Encontramos a função nas palavras de Bunse:

“Essa condição de refúgio para os retirantes do Prata e do Rio Grande, aliada a esta outra de servir de baluarte contra novos ataques e avanços, que iriam ferir à morte o Rio Grande nascente, deram, nesta fase da história, uma importância extraordinária à península [sic]. Era urgente que a região fosse povoada densamente para poder resistir a novas penetrações do inimigo. E surgem as primeiras freguesias: Mostardas e Estreito” (BUNSE, 1981, p. 18-19)

Considerando a mudança de cenário do século seguinte, São José do Norte deixou de ser área estratégica, ficando alheia a qualquer interesse de instalação das chamadas articulações

territoriais fundantes de que nos fala Rückert (2003, p. 27). O viés geopolítico perdurou até o

final da década de 1920, período no qual nenhum planejamento de orientação exclusivamente econômico-integradora se materializou.

O período moderno do Estado brasileiro inaugurou oficialmente a adoção do paradigma econômico integrador no planejamento das infraestruturas de transporte. Sob a égide de um Estado centralizador a partir de 1930, o plano nacional de viação de 1934 (RUCKERT, 2003, 30) é um exemplo de plano de articulação de mercados regionais. Neste período são construídas as atuais rodovias BR 101 e BR 116. A primeira ligando a capital gaúcha à capital federal pelo litoral e a segunda pela serra. O Brasil arquipélago fragmentado em espaços regionais paulatinamente daria lugar à integração nacional, com a predominância do modal rodoviário a partir da segunda guerra mundial (SANTOS e SILVEIRA, 2001, 45).

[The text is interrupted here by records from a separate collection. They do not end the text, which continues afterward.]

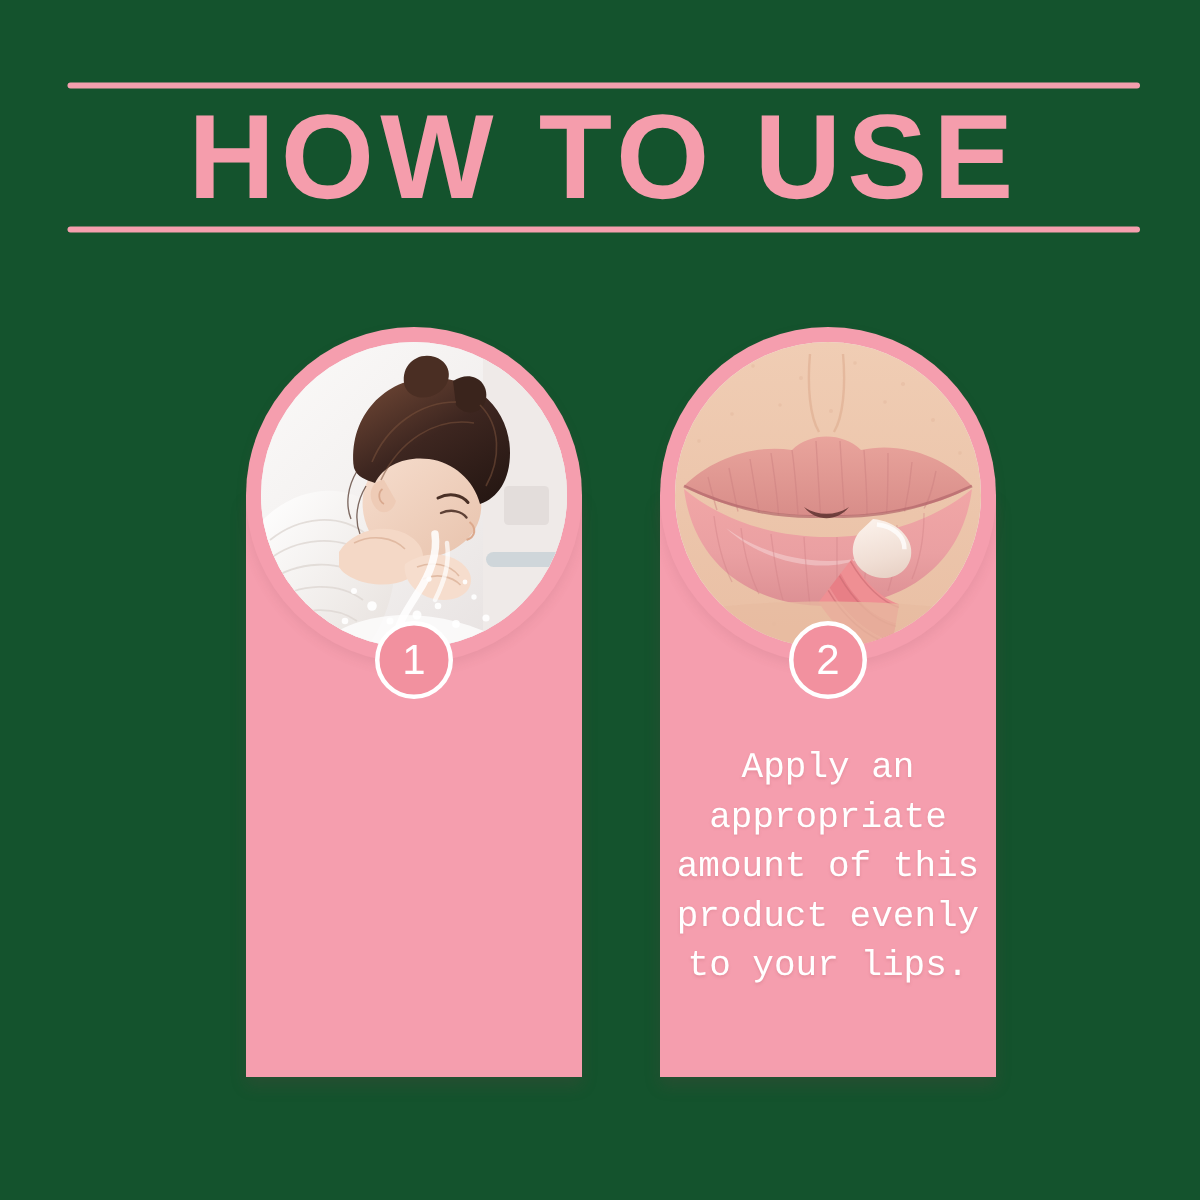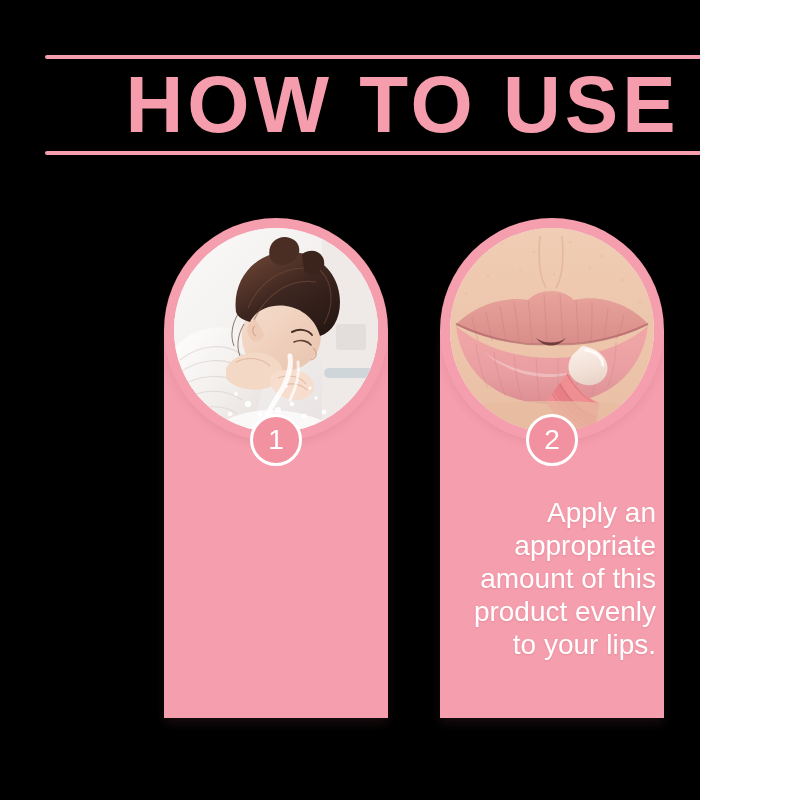--- a/index.html
+++ b/index.html
@@ -8,23 +8,23 @@
   }
   body {
     width: 800px;
     height: 800px;
     overflow: hidden;
     font-family: "Liberation Sans", sans-serif;
   }
 
   #poster {
     position: relative;
-    width: 700px;
+    width: 800px;
     height: 800px;
-    background: #000000;
+    background: #14532d;
     overflow: hidden;
   }
 
   
   #title-block {
     position: absolute;
     left: 45px;
     top: 55px;
     width: 715px;
     height: 100px;
@@ -117,24 +117,24 @@
     line-height: 46px;
     text-align: center;
     font-weight: normal;
   }
 
   
   .caption {
     position: absolute;
     left: 8px;
     width: 208px;
-    text-align: right;
+    text-align: center;
     color: #ffffff;
-    font-family: Liberation Sans, sans-serif;
-    font-size: 28px;
+    font-family: Liberation Mono, monospace;
+    font-size: 24px;
     line-height: 33px;
     white-space: pre-line;
     text-shadow: 0 1px 2px rgba(180,90,105,0.25);
   }
   #caption-1 { top: 330px; }
   #caption-2 { top: 278px; }
 </style>
 </head>
 <body>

A partir dos anos 1960, com o advento do golpe militar e a criação do Estatuto da Terra, acelera-se o processo de modernização da agricultura no Rio Grande do Sul. No período militar os paradigmas geopolítico e econômico se mesclam, sendo que se observa a instalação de infra- estruturas de transporte objetivando a capilarização do território estadual para o escoamento da produção das regiões produtivas alvo da modernização em direção à capital ou ao porto de Rio Grande.

Conforme nos diz Fontoura (1994, p. 56) a respeito da modernização e da formação dos complexos agroindustriais (CAI’s):

“As culturas de maior interesse ao capital financeiro no estado do Rio Grande do Sul são o arroz, o trigo e a soja. E foi em função de viabilizar estas culturas e a sua integração com o grande capital que se promoveu a construção de uma infra-estrutura de estradas, energia, barragens, armazenamento, bem como linhas de crédito subsidiado via sistema cooperativo ou organizações diversas.”

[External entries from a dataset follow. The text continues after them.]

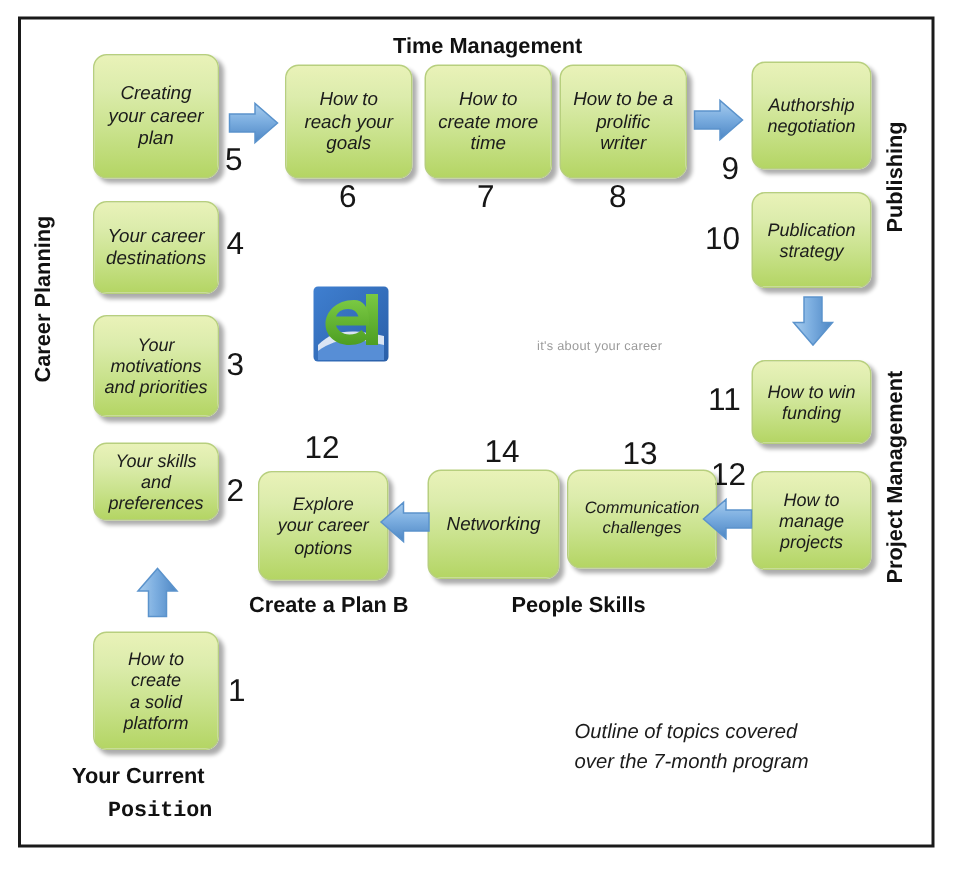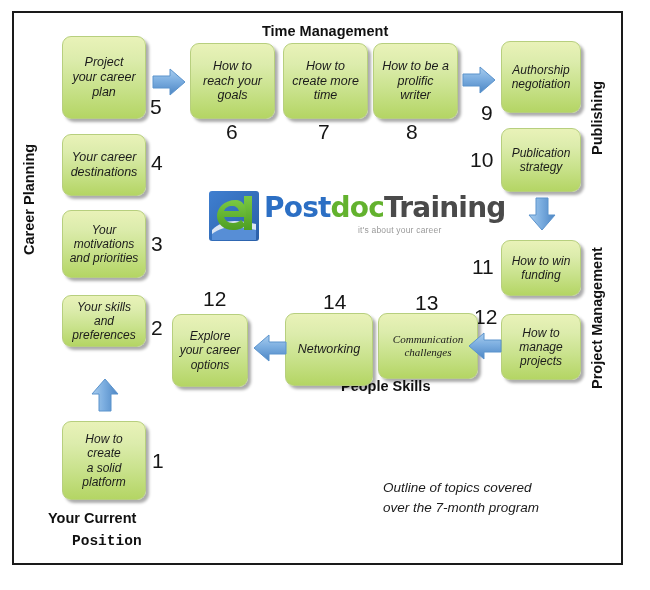--- a/index.html
+++ b/index.html
@@ -138,29 +138,30 @@
   <div id="frame"></div>
 
   <div class="caption" style="left:262px; top:22px;">Time Management</div>
 
   <div class="caption vert" style="left:20px; top:122px; height:155px; width:20px;">Career Planning</div>
 
   <div class="caption vert" style="left:588px; top:55px; height:125px; width:20px;">Publishing</div>
 
   <div class="caption vert" style="left:588px; top:228px; height:180px; width:20px;">Project Management</div>
 
-  <div class="caption" style="left:341px; top:377px;text-align:center;">People Skills</div>
-
+  <div class="caption" style="left:341px; top:395px;text-align:center;">People Skills</div>
+
+  <div class="caption" style="left:166px; top:395px;">Create a Plan B</div>
 
   <div class="caption" style="left:48px; top:509px;">Your Current</div>
   <div class="caption" style="left:72px; top:532px;font-family:Liberation Mono, monospace;">Position</div>
 
   <div class="box" style="left:62px; top:36px; width:84px; height:83px; font-size:12.5px;">
     <span>
-      <span>Project</span>
+      <span>Creating</span>
       <span>your career</span>
       <span>plan</span>
     </span>
   </div>
   <div class="num" style="left:150px; top:96px;">5</div>
 
   <div class="box" style="left:62px; top:134px; width:84px; height:62px; font-size:12.5px;">
     <span>
       <span>Your career</span>
       <span>destinations</span>
@@ -249,36 +250,36 @@
 
   <div class="box" style="left:501px; top:314px; width:80px; height:66px; font-size:12px;">
     <span>
       <span>How to</span>
       <span>manage</span>
       <span>projects</span>
     </span>
   </div>
   <div class="num" style="left:474px; top:306px;">12</div>
 
-  <div class="box" style="left:378px; top:313px; width:100px; height:66px; font-size:11px;font-family:Liberation Serif, serif;">
+  <div class="box" style="left:378px; top:313px; width:100px; height:66px; font-size:11px;">
     <span>
       <span>Communication</span>
       <span>challenges</span>
     </span>
   </div>
   <div class="num" style="left:415px; top:292px;">13</div>
 
   <div class="box" style="left:285px; top:313px; width:88px; height:73px; font-size:12.5px;text-align:center;">
     <span>
       <span>Networking</span>
     </span>
   </div>
   <div class="num" style="left:323px; top:291px;">14</div>
 
-  <div class="box" style="left:172px; top:314px; width:76px; height:73px; font-size:12px;">
+  <div class="box" style="left:172px; top:314px; width:87px; height:73px; font-size:12px;">
     <span>
       <span>Explore</span>
       <span>your career</span>
       <span>options</span>
     </span>
   </div>
   <div class="num" style="left:203px; top:288px;">12</div>
 
   <div class="arrow" style="left:152px; top:67px;">
     <svg width="34" height="30" viewBox="0 0 34 30" aria-hidden="true">
@@ -373,22 +374,19 @@
         </defs>
         <rect x="1" y="1" width="50" height="50" rx="3" fill="url(#lgBlue)"></rect>
         <path d="M4,40 C14,30 26,29 48,34 L48,50 L4,50 Z" fill="#e9eff8" opacity="0.92"></path>
         <path d="M4,44 C16,35 28,35 48,40 L48,50 L4,50 Z" fill="#3f7fd0" opacity="0.85"></path>
         <path d="M36,6 L44,6 L44,40 L36,40 Z" fill="url(#lgGreen)"></path>
         <path d="M28,10 C16,10 9,18 9,26 C9,34 16,40 25,40 C31,40 35,38 38,35 L33,30
                  C31,32 28,33 25,33 C20,33 17,30 16,27 L38,27 L38,23
                  C38,15 34,10 28,10 Z M16,21 C17,18 20,16 24,16 C28,16 30,18 31,21 Z" fill="url(#lgGreen)"></path>
       </svg>
     </div>
-    <div id="logo-word">
-      <span class="post">Post</span><span class="doc">doc</span><span class="trn">Training</span>
-    </div>
     <div id="logo-tag">it's about your career</div>
   </div>
 
   <div class="note" style="left:383px; top:478px;">Outline of topics covered</div>
   <div class="note" style="left:383px; top:498px;">over the 7-month program</div>
 
 </div>
 
 </body></html>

Seguindo esta tendência, no período 1960-70 diversas rodovias foram criadas, nas regiões alvo do processo modernizador. A BR 290 foi das primeiras, ainda nos anos 1960. Nos anos 1970, Fontoura (1994) aponta a criação das rodovias BR386 e BR392. A primeira cortando o planalto em direção à capital, Porto Alegre, oferecendo a mudança para os modais ferroviário ou hidroviário a partir de Estrela. A segunda descreve um traçado ligando os municípios de Ijuí e Pelotas ao porto marítimo de Rio Grande. O planalto também é cortado no sentido leste-oeste pelas rodovias BR 285 e BR 293, construídas nesta década. Para escoar a produção das margens das lagoas Mirim e Mangueira, foi construída a BR 471 ligando Chuí a Santa Vitória do Palmar.

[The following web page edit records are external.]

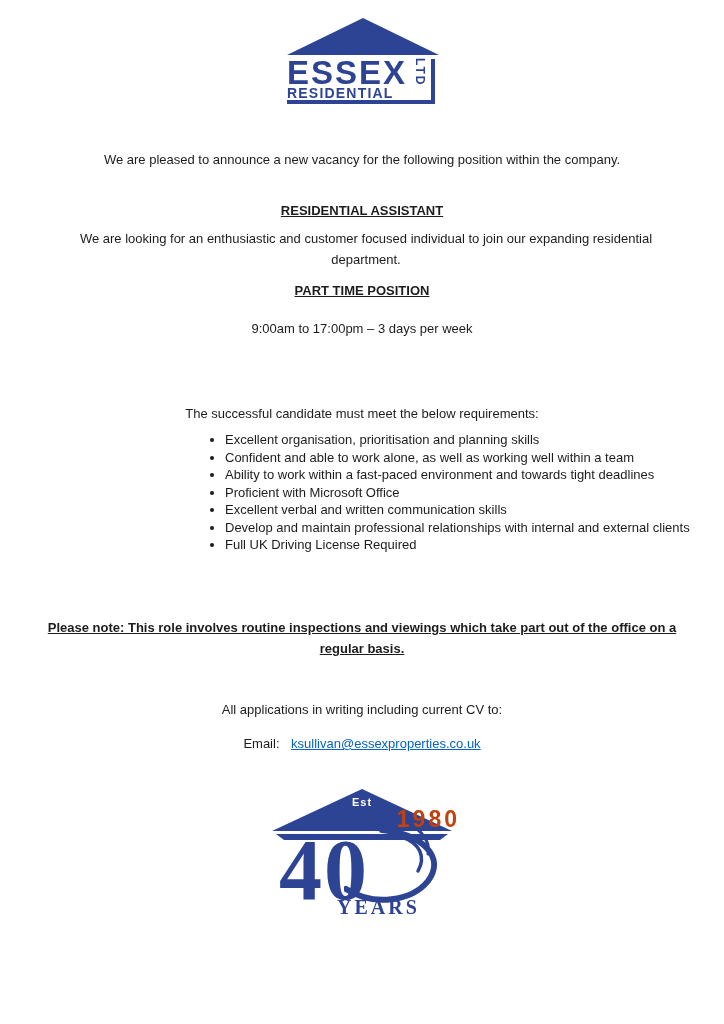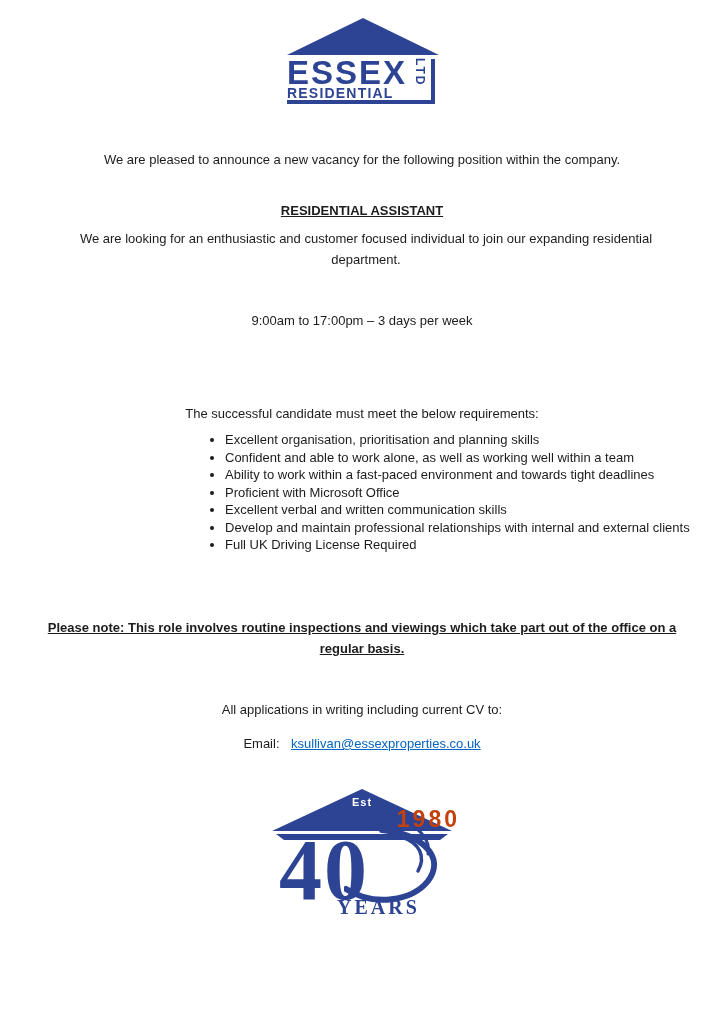--- a/index.html
+++ b/index.html
@@ -39,21 +39,21 @@
     font-size:14px;font-weight:800;line-height:1;
     letter-spacing:1.2px;color:var(--brand);
   }
   .logo-top .hbar{position:absolute;left:0;top:83px;width:148px;height:3.5px;background:var(--brand);}
 
   
   #p-intro{top:149px;}
   #h-job{top:200px;}
   #p-desc{top:228px;left:68px;right:60px;}
   #h-type{top:280px;}
-  #p-hours{top:310px;}
+  #p-hours{top:318px;}
   #p-days{top:343px;}
   #p-req-intro{top:403px;}
   #req-list{
     position:absolute;left:203px;top:431px;width:472px;
     margin:0;padding:0 0 0 22px;
     font-size:13px;line-height:17.5px;
     list-style:disc outside;
   }
   #req-list li{margin:0;padding:0;}
   #p-note{top:617px;left:42px;right:42px;font-weight:bold;text-decoration:underline;}
@@ -103,20 +103,21 @@
     <div class="properties">RESIDENTIAL</div>
     <div class="hbar"></div>
   </div>
 
   <div class="ctext" id="p-intro">We are pleased to announce a new vacancy for the following position within the company.</div>
 
   <div class="ctext heading" id="h-job">RESIDENTIAL ASSISTANT</div>
 
   <div class="ctext" id="p-desc">We are looking for an enthusiastic and customer focused individual to join our expanding residential department.</div>
 
+  <div class="ctext heading" id="h-type">PART TIME POSITION</div>
 
   <div class="ctext" id="p-hours">9:00am to 17:00pm – 3 days per week</div>
 
 
   <div class="ctext" id="p-req-intro">The successful candidate must meet the below requirements:</div>
 
   <ul id="req-list">
     <li>Excellent organisation, prioritisation and planning skills</li>
     <li>Confident and able to work alone, as well as working well within a team</li>
     <li>Ability to work within a fast-paced environment and towards tight deadlines</li>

Pelo que se observa, o traçado das rodovias federais no período 1960-70 atende às áreas cuja agricultura era objeto de modernização, com as culturas de arroz, trigo e soja. Isto posto, torna-se claro o caráter de espaço de exclusão atribuído à restinga da Lagoa dos Patos e São José

do Norte conseqüentemente. Desde a definição das fronteiras, deixara de ser área estratégica geopoliticamente, cabendo o papel de porto à vizinha cidade de Rio Grande. Quando a instalação de infra-estruturas, em especial de transporte passa a ser elemento do processo modernizante, o município de São José do Norte não apresentava um sistema de produção plenamente apto à adoção do paradigma moderno e à integração com os capitais industrial e financeiro81. A pavimentação da BR 101, única ligação terrestre do município com o restante do estado, permaneceu como elemento do discurso político durante décadas.